### Exercise data
○ ○ ○ ○ ○ ○ ○

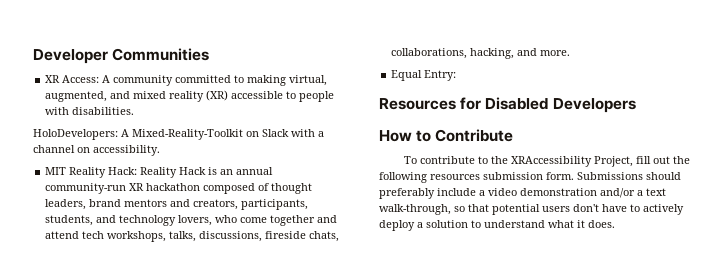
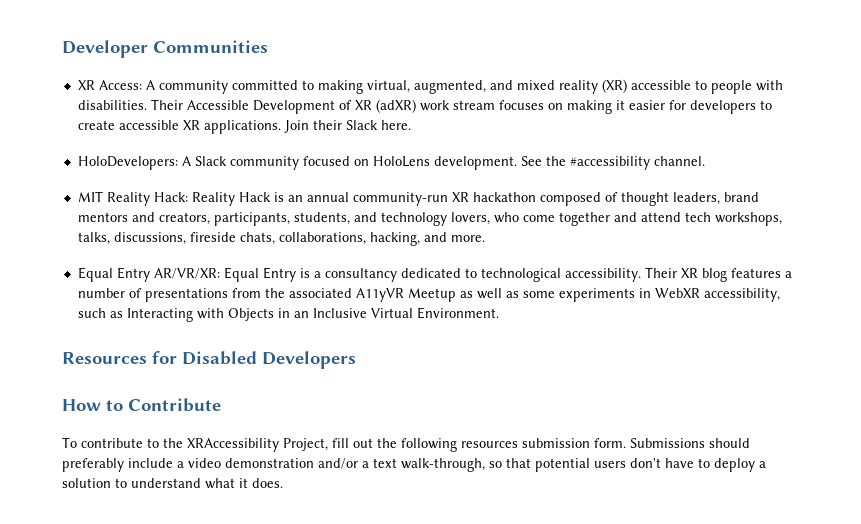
[33,129,324,140] [33,145,160,156] // HoloDevelopers: A Mixed-Reality-Toolkit on Slack with a channel on accessibility. -> [150,99,772,114] [77,120,411,134] [77,156,705,170] Their Accessible Development of XR (adXR) work stream focuses on making it easier for developers to create accessible XR applications. Join their Slack here. // HoloDevelopers: A Slack community focused on HoloLens development. See the #accessibility channel.
[424,70,457,81] Entry: -> [116,267,792,282] [77,288,780,302] [77,307,499,322] Entry AR/VR/XR: Equal Entry is a consultancy dedicated to technological accessibility. Their XR blog features a number of presentations from the associated A11yVR Meetup as well as some experiments in WebXR accessibility, such as Interacting with Objects in an Inclusive Virtual Environment.
[643,204,684,215] actively -> (710, 463) none

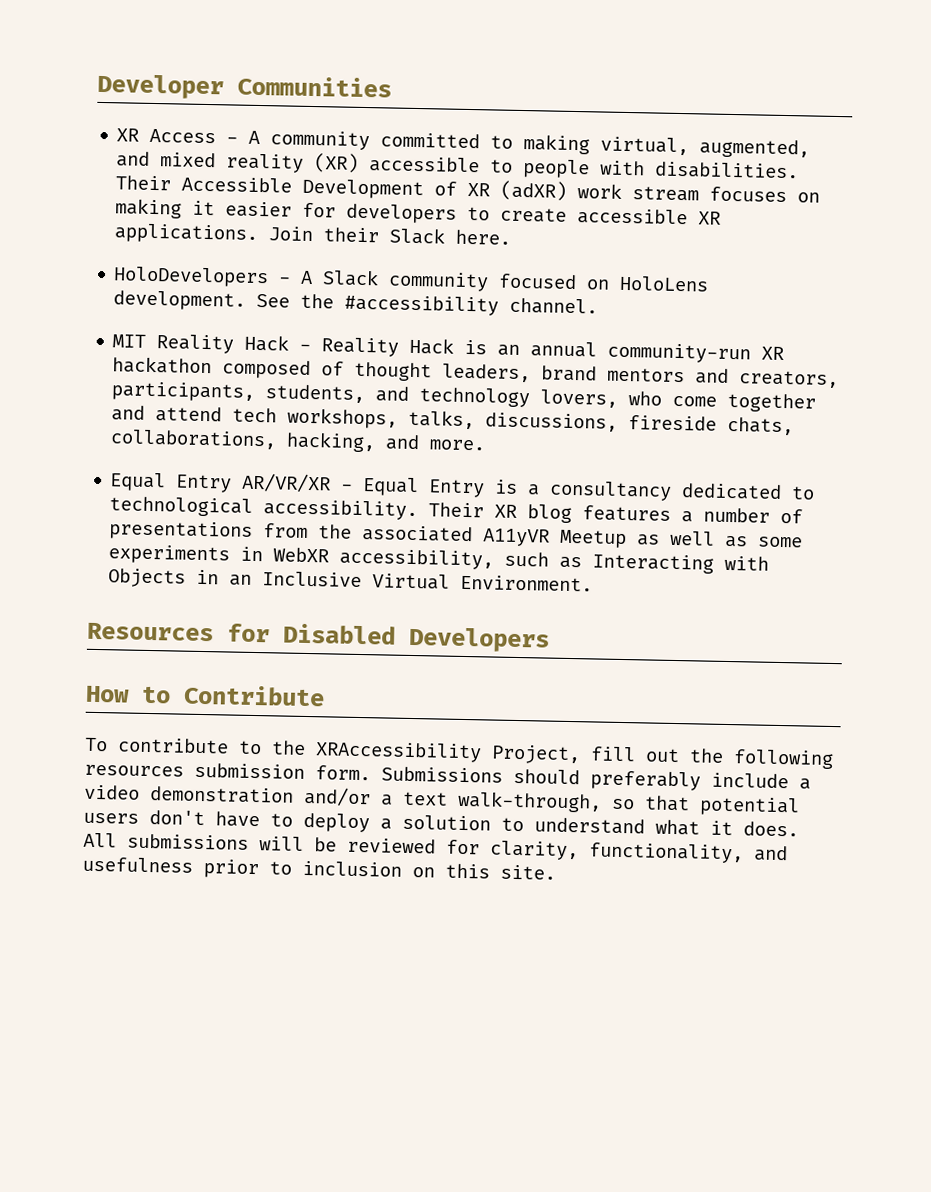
[98,80,142,90] Access: -> [149,128,239,144] Access -
[77,156,178,170] HoloDevelopers: -> [113,266,292,288] HoloDevelopers -
[153,192,188,202] Hack: -> [244,334,312,352] Hack -
[153,268,220,279] AR/VR/XR: -> [241,472,354,493] AR/VR/XR -
(283, 483) none -> [83,832,788,864] [82,856,556,880] All submissions will be reviewed for clarity, functionality, and usefulness prior to inclusion on this site.

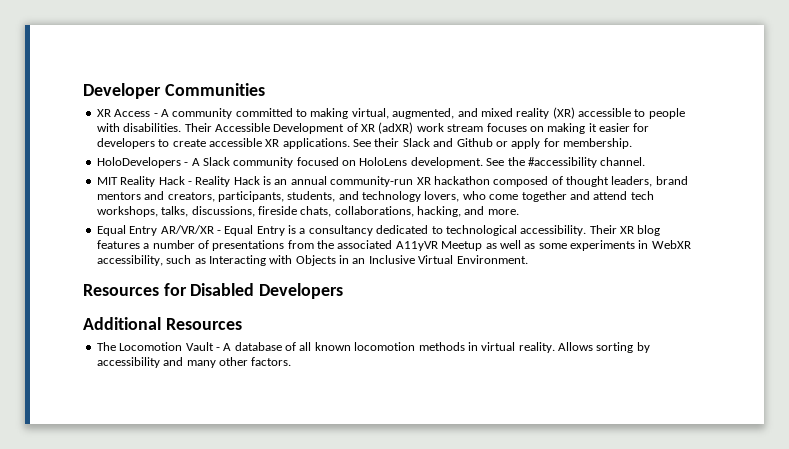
[268,226,314,242] Join -> [353,139,371,147] See
[455,229,512,245] here. -> [433,138,632,149] and Github or apply for membership.
[85,684,325,707] [84,737,834,770] [84,762,811,791] [84,784,800,817] [83,810,799,837] [83,832,788,864] [82,856,556,880] How to Contribute // To contribute to the XRAccessibility Project, fill out the following resources submission form. Submissions should preferably include a video demonstration and/or a text walk-through, so that potential users don't have to deploy a solution to understand what it does. All submissions will be reviewed for clarity, functionality, and usefulness prior to inclusion on this site. -> [83,317,242,330] [96,342,650,353] [96,357,292,368] Additional Resources // The Locomotion Vault - A database of all known locomotion methods in virtual reality. Allows sorting by accessibility and many other factors.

○ ○ ○ ○ ○ ○ ○

An exact copy of the listing is required, with every image removed.

[33,129,324,140] [33,145,160,156] // HoloDevelopers: A Mixed-Reality-Toolkit on Slack with a channel on accessibility. -> [150,99,772,114] [77,120,411,134] [77,156,705,170] Their Accessible Development of XR (adXR) work stream focuses on making it easier for developers to create accessible XR applications. Join their Slack here. // HoloDevelopers: A Slack community focused on HoloLens development. See the #accessibility channel.
[424,70,457,81] Entry: -> [116,267,792,282] [77,288,780,302] [77,307,499,322] Entry AR/VR/XR: Equal Entry is a consultancy dedicated to technological accessibility. Their XR blog features a number of presentations from the associated A11yVR Meetup as well as some experiments in WebXR accessibility, such as Interacting with Objects in an Inclusive Virtual Environment.
[643,204,684,215] actively -> (710, 463) none

[98,80,142,90] Access: -> [149,128,239,144] Access -
[77,156,178,170] HoloDevelopers: -> [113,266,292,288] HoloDevelopers -
[153,192,188,202] Hack: -> [244,334,312,352] Hack -
[153,268,220,279] AR/VR/XR: -> [241,472,354,493] AR/VR/XR -
(283, 483) none -> [83,832,788,864] [82,856,556,880] All submissions will be reviewed for clarity, functionality, and usefulness prior to inclusion on this site.

[268,226,314,242] Join -> [353,139,371,147] See
[455,229,512,245] here. -> [433,138,632,149] and Github or apply for membership.
[85,684,325,707] [84,737,834,770] [84,762,811,791] [84,784,800,817] [83,810,799,837] [83,832,788,864] [82,856,556,880] How to Contribute // To contribute to the XRAccessibility Project, fill out the following resources submission form. Submissions should preferably include a video demonstration and/or a text walk-through, so that potential users don't have to deploy a solution to understand what it does. All submissions will be reviewed for clarity, functionality, and usefulness prior to inclusion on this site. -> [83,317,242,330] [96,342,650,353] [96,357,292,368] Additional Resources // The Locomotion Vault - A database of all known locomotion methods in virtual reality. Allows sorting by accessibility and many other factors.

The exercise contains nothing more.